The manufacturing industry has made unexpected achievements despite the difficulties of the post-COVID-19 economy and the world’s economic and political upheaval.
Optimistically, Vietnam’s manufacturing industry grew 8.5% year on year last month, the fifth consecutive month of growth in the face of the pandemic.
Mr. Do Nhat Hoang, Director of the Foreign Investment Agency (FIA) under the Ministry of Planning and Investment, said, many foreign investors are still very confident in Vietnam’s industrial growth and the investment environment in the new normal.
Mr. John Campbell, Deputy Director of Industrial Services at Savills, said it is undeniable that 2021 was a very difficult year, especially with the severe COVID-19 pandemic. However, in the past few months, particularly since the end of 2021, Vietnam has had some positive progress, with the latest being border reopening and visa exemption for citizens of 13 countries. This is very meaningful to investors and tenants which are multinational corporations that have not been able to come to Vietnam. They can directly come to visit projects, sign lease contracts and set up facilities in Vietnam as well as complete the investment registration certificate (IRC) and enterprise registration certificate (ERC).
Assessing market potential, he affirmed that the Vietnamese Government has been recently very successful in encouraging companies to move to Vietnam, especially in high value-added industries. Vietnam also offers tax incentives for companies engaged in technology or R&D, renewable energy and smart agriculture.
Mr. John Campbell added that the Vietnamese market has huge potential.
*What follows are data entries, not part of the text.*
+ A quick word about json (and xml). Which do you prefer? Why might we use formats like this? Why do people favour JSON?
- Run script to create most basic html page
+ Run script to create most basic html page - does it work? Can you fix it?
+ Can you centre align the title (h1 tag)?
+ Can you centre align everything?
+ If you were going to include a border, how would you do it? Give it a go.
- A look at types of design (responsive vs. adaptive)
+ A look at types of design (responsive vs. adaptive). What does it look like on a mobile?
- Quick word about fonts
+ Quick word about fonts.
There is a long way to go, but it is encouraging to see that the market has attracted more high value-added manufacturing and logistics sectors than in the past.
According to the Vietnam Industry Highlights of Quarter 1, 2022 recently published by Savills, one of the bright spots of Vietnam’s industry this year is the impressive growth of foreign direct investment (FDI) flows into the market. Vietnam’s economic support policies and successful vaccination campaign have created a solid foundation for foreign businesses to put their faith in the Vietnamese market recovery, he noted.
Specifically, realized FDI reached a 5-year high of US$4.42 billion, up 7.8% year on year. By locality, Binh Duong took the lead with a 29% share or US$2.3 billion, followed by Bac Ninh with 16% and Thai Nguyen with 10%.
By source, Singapore was the largest FDI investor in Vietnam in the first three months of 2022 with more than US$2.28 billion or 26% of the total, followed by South Korea with US$1.6 billion, or 18%. In particular, the giant manufacturing project of Lego Group in Binh Duong province made Denmark the third-largest investor with more than US$1.3 billion.
Uneven manufacturing by locality
There is a disparity in the manufacturing industry between the south and the north. Specifically, the southern key economic region led the country in total new investment funds for processing and manufacturing, totaling US$1.9 billion, nearly 4 times higher than that in the north.
Sharing about great potential industrial drivers in Vietnam, Mr. Matthew Powell, Director of Savills Hanoi, said, “The Vietnamese market has many attractive investment factors. However, businesses are facing high competition to find the right locations. Industrial real estate is still concentrated near large cities such as Hanoi and Ho Chi Minh City, and is located conveniently to airports and seaports. This has made the supply in these areas scarce and, at the same time, pushed up land prices.”
Specifically by sector, investors will find different development opportunities and advantages throughout Vietnam. Each field will have its own requirements, he said. Many businesses give priority to large areas, low land price and accessibility to seaports and airports. Therefore, to boost investment inflows into more distant provinces, Vietnam needs to perfect the transport network, improve infrastructure and introduce economic support policies. Then, FDI inflows to the manufacturing sector will be spread evenly across localities in the country.
“Recently, we have noticed that real estate developers have grasped the supply gap and added more products to the market. As a result, manufacturers will have more options when they work in Vietnam. Nevertheless, investors still need to consider various environmental factors and visit the locations where they want to deploy. The research will take some time and this is what service providers like us can bring to businesses,” Mr. Matthew added.
In addition to uneven distribution, the manufacturing industry in Vietnam also needs to take the world market and inflation into account. Economically, data from Trading Economics showed that Vietnam’s Purchasing Managers’ Index (PMI) of Vietnam’s industry fell to 51.7 points in March from 54.3 in February. Although the index still pointed to strong business improvement, it is the lowest result recorded in the past six months. Industrial output also recorded the first decline in six months.
The decline was attributed to COVID-19-caused worker shortages and backlogged work from September 2021. Besides, the pandemic and the Russia-Ukraine conflict badly affected deliveries, pushing the shipping time to the highest level since last October. Inflation also became a big challenge as input costs increased most in nearly 11 years. Prices for oil, gas, raw materials and transportation costs also picked up.